DIRECTIONS FOR THIS TASK: Begin at the first line of the data and copy each line through the one containing "423px; top: 258px;", that line included, with no pictures.

SUPPLIED RECORDS:
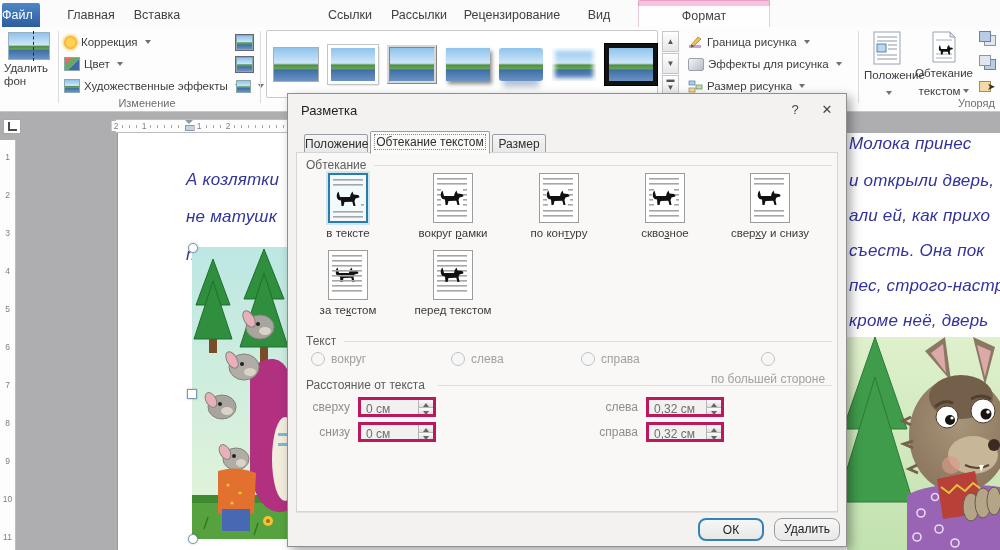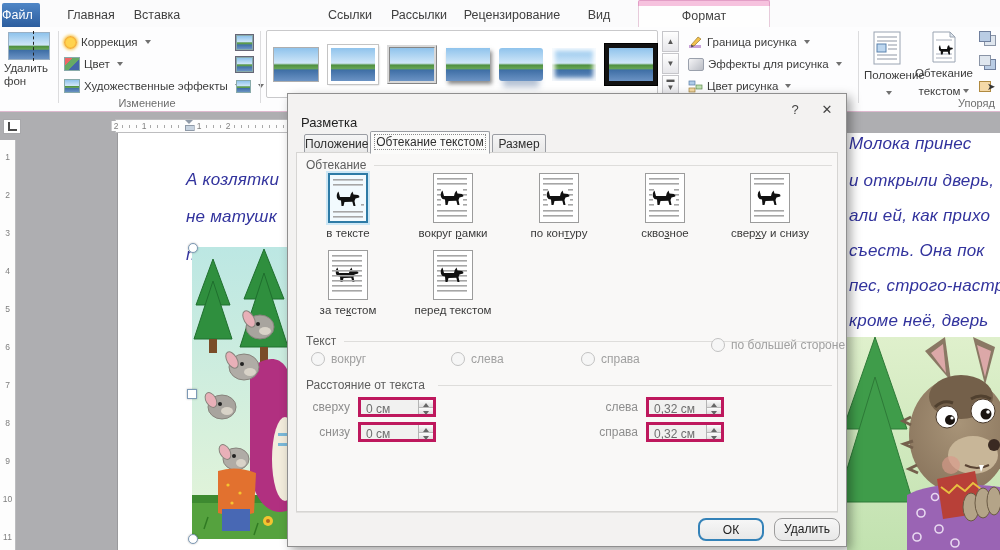--- a/index.html
+++ b/index.html
@@ -194,7 +194,7 @@
           <rect x="8" y="5" width="6" height="4" fill="#bfe0b0" stroke="#5e8a50" stroke-width=".7"></rect>
           <rect x="1" y="8" width="6" height="4" fill="#f4d9a0" stroke="#a08040" stroke-width=".7"></rect>
         </svg>
-        <span class="rbtn-label">Цвет рисунка</span>
+        <span class="rbtn-label">Размер рисунка</span>
         <span class="caret"></span>
       </div>
     </div>

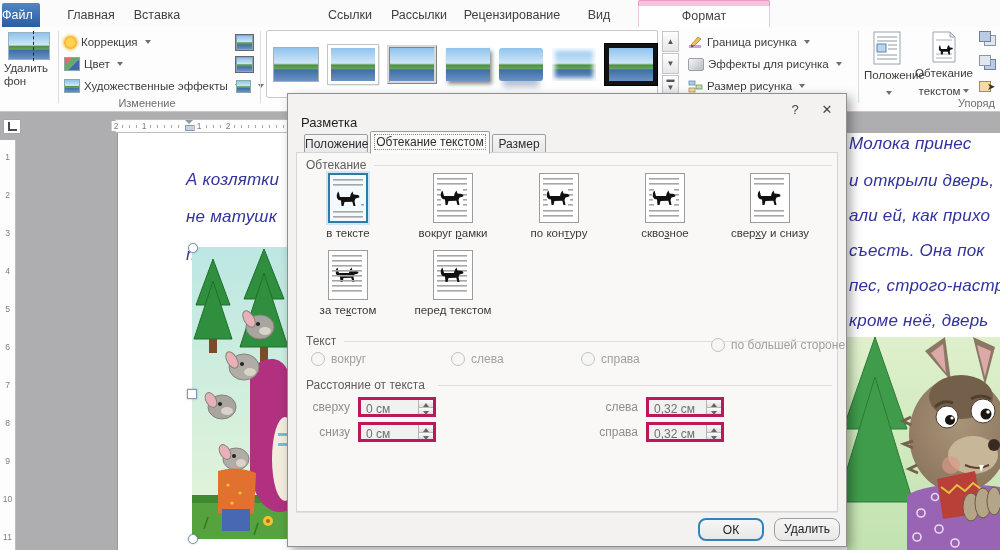--- a/index.html
+++ b/index.html
@@ -69,7 +69,7 @@
   
   #dialog{left:287px;top:93px;width:560px;height:454px;background:#f3f2f1;border:1px solid #8f8f8f;
           box-sizing:border-box;box-shadow:4px 4px 10px rgba(0,0,0,.35);z-index:10;}
-  #dlg-title{left:13px;top:9px;font-size:13px;color:#1e1e1e;margin-top:12px;}
+  #dlg-title{left:13px;top:9px;font-size:13px;color:#1e1e1e;}
   .dlg-sysbtn{position:absolute;top:7px;width:18px;height:17px;text-align:center;font-size:13px;color:#444;line-height:17px;cursor:default;}
   .dtab{position:absolute;height:19px;top:40px;background:linear-gradient(#f5f5f5,#e8e8e8);border:1px solid #9a9da3;
         box-sizing:border-box;border-radius:2px 2px 0 0;font-size:12px;color:#2e2e2e;text-align:center;line-height:18px;}

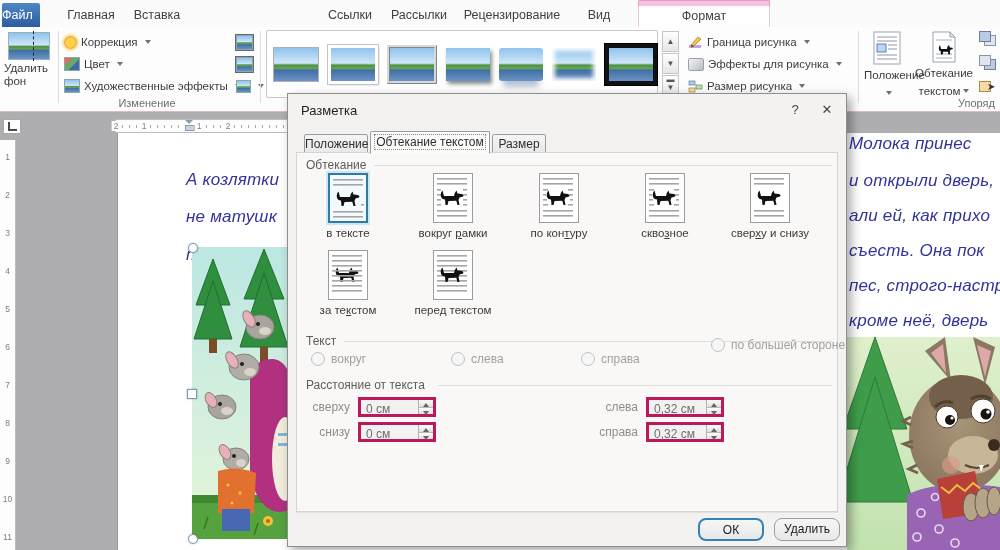--- a/index.html
+++ b/index.html
@@ -533,7 +533,7 @@
           <span class="c"></span>
           <span class="t">справа</span>
         </div>
-        <div class="radio" style="left: 423px; top: 244px;">
+        <div class="radio" style="left: 423px; top: 258px; flex-direction: column;">
           <span class="c"></span>
           <span class="t">по большей стороне</span>
         </div>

ANSWER TO THIS TASK:
--- a/index.html
+++ b/index.html
@@ -194,7 +194,7 @@
           <rect x="8" y="5" width="6" height="4" fill="#bfe0b0" stroke="#5e8a50" stroke-width=".7"></rect>
           <rect x="1" y="8" width="6" height="4" fill="#f4d9a0" stroke="#a08040" stroke-width=".7"></rect>
         </svg>
-        <span class="rbtn-label">Цвет рисунка</span>
+        <span class="rbtn-label">Размер рисунка</span>
         <span class="caret"></span>
       </div>
     </div>

--- a/index.html
+++ b/index.html
@@ -69,7 +69,7 @@
   
   #dialog{left:287px;top:93px;width:560px;height:454px;background:#f3f2f1;border:1px solid #8f8f8f;
           box-sizing:border-box;box-shadow:4px 4px 10px rgba(0,0,0,.35);z-index:10;}
-  #dlg-title{left:13px;top:9px;font-size:13px;color:#1e1e1e;margin-top:12px;}
+  #dlg-title{left:13px;top:9px;font-size:13px;color:#1e1e1e;}
   .dlg-sysbtn{position:absolute;top:7px;width:18px;height:17px;text-align:center;font-size:13px;color:#444;line-height:17px;cursor:default;}
   .dtab{position:absolute;height:19px;top:40px;background:linear-gradient(#f5f5f5,#e8e8e8);border:1px solid #9a9da3;
         box-sizing:border-box;border-radius:2px 2px 0 0;font-size:12px;color:#2e2e2e;text-align:center;line-height:18px;}

--- a/index.html
+++ b/index.html
@@ -533,7 +533,7 @@
           <span class="c"></span>
           <span class="t">справа</span>
         </div>
-        <div class="radio" style="left: 423px; top: 244px;">
+        <div class="radio" style="left: 423px; top: 258px; flex-direction: column;">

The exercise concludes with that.